# What is required:
Determine which lines of the records include the word "Dhall", and copy them.

# Provided records:
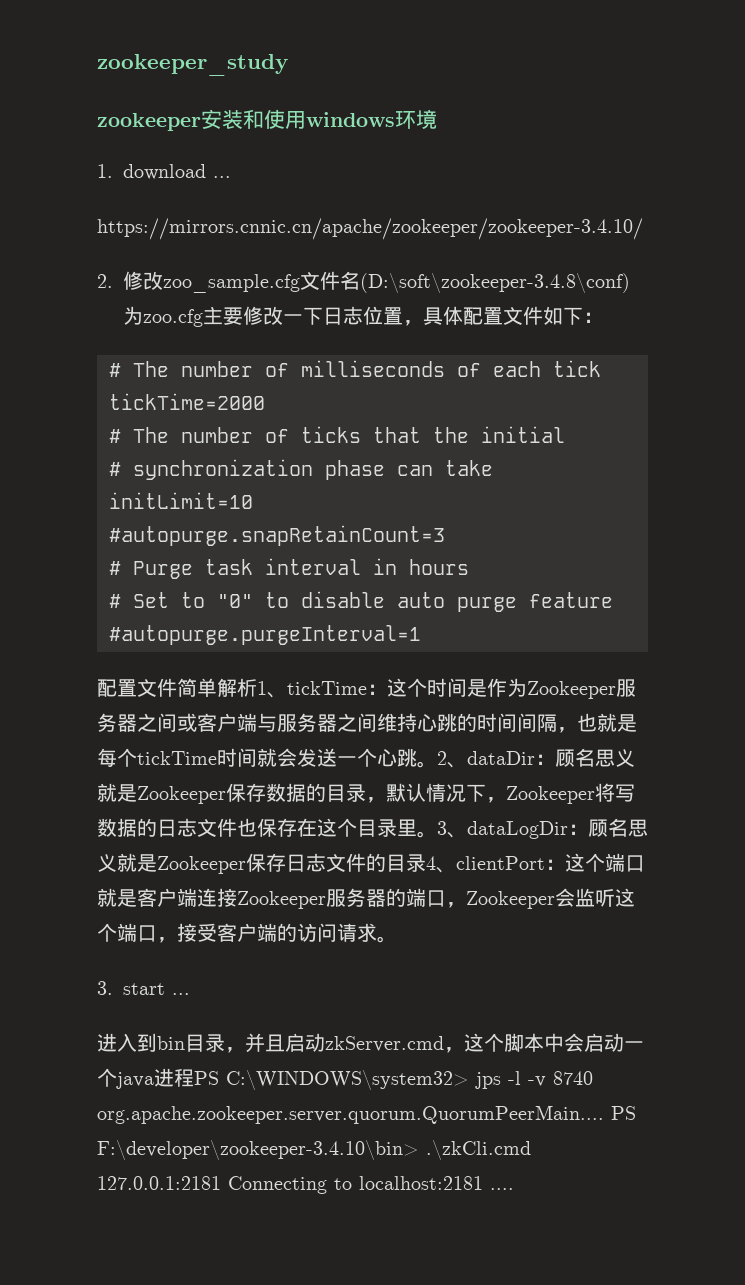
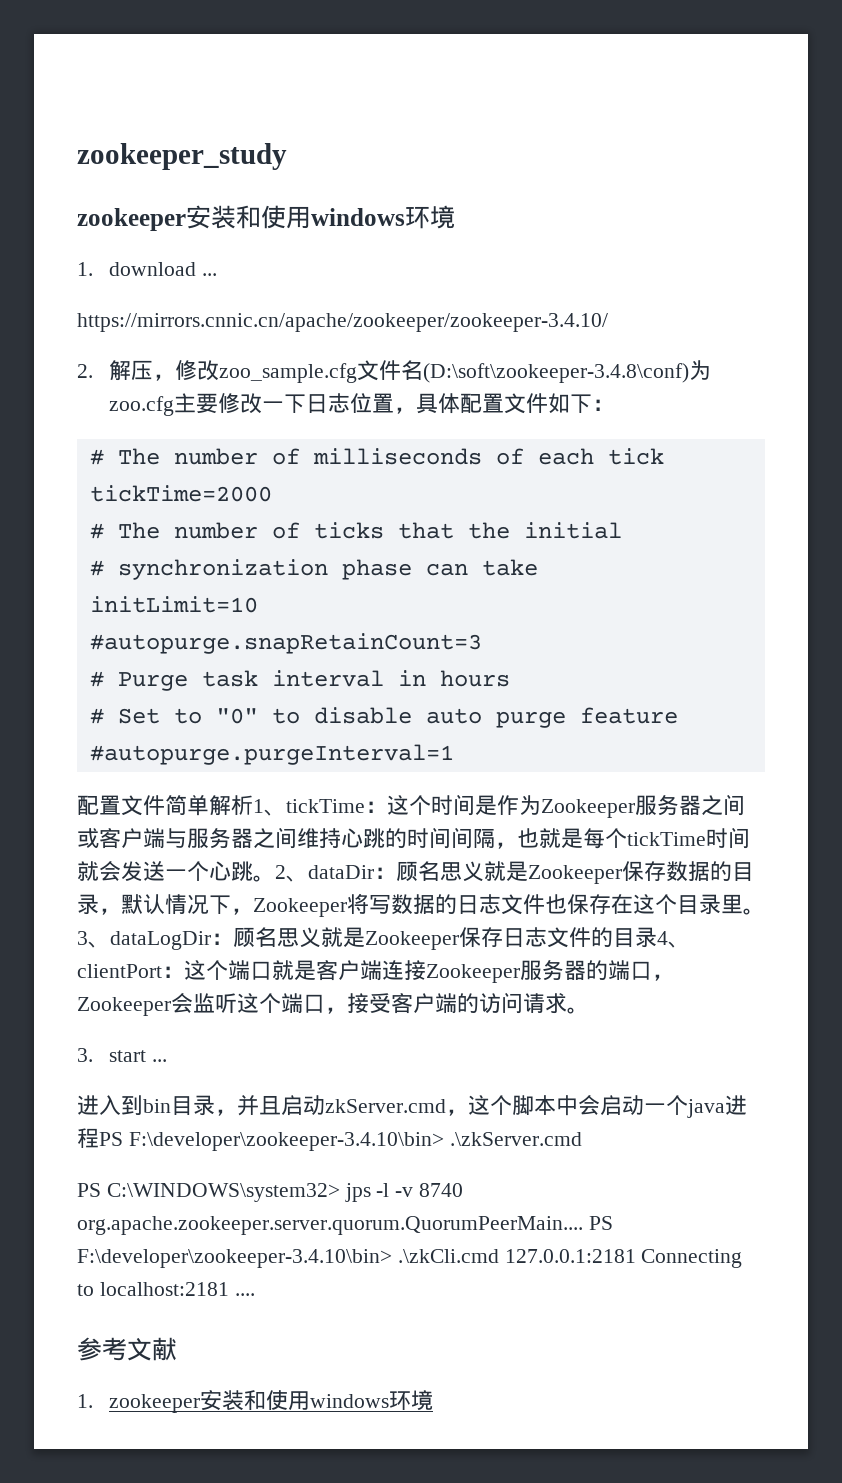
(113, 281) none -> [108,360,175,381] 解压，
(219, 1078) none -> [128,1132,582,1151] [77,1183,101,1197] F:\developer\zookeeper-3.4.10\bin> .\zkServer.cmd // PS
(514, 1189) none -> [77,1337,177,1361] [77,1390,433,1413] // 参考文献 // 1. zookeeper安装和使用windows环境

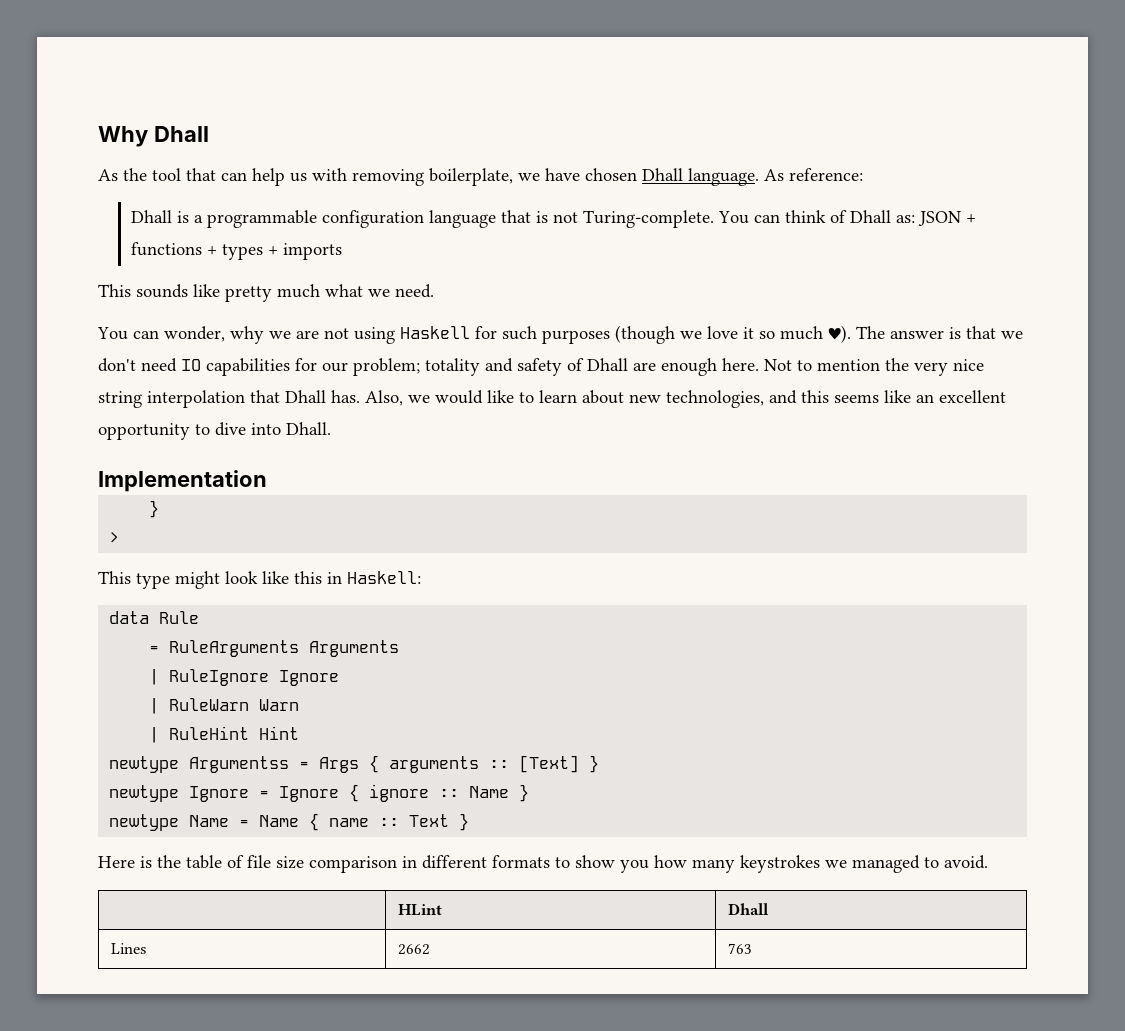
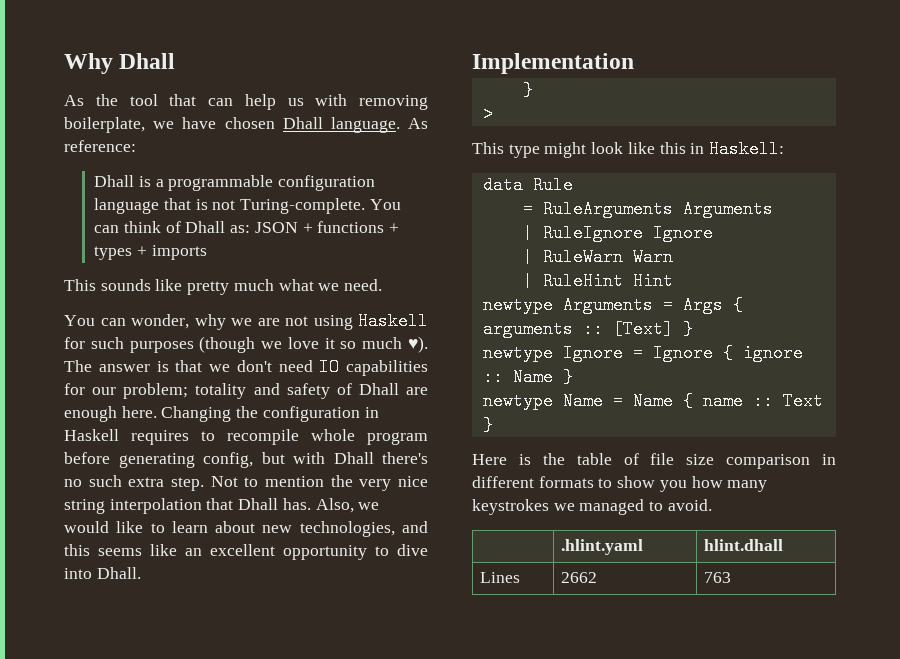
(759, 364) none -> [161,406,379,422] [64,429,428,445] [64,452,428,468] [64,475,204,491] Changing the configuration in Haskell requires to recompile whole program before generating config, but with Dhall there's no such extra step.
[189,756,290,773] Argumentss -> [562,296,653,314] Arguments
[398,904,443,916] [728,903,770,915] HLint | Dhall -> [560,539,643,555] [703,539,783,551] .hlint.yaml | hlint.dhall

# Exercise result:
(759, 364) none -> [161,406,379,422] [64,429,428,445] [64,452,428,468] [64,475,204,491] Changing the configuration in Haskell requires to recompile whole program before generating config, but with Dhall there's no such extra step.
[398,904,443,916] [728,903,770,915] HLint | Dhall -> [560,539,643,555] [703,539,783,551] .hlint.yaml | hlint.dhall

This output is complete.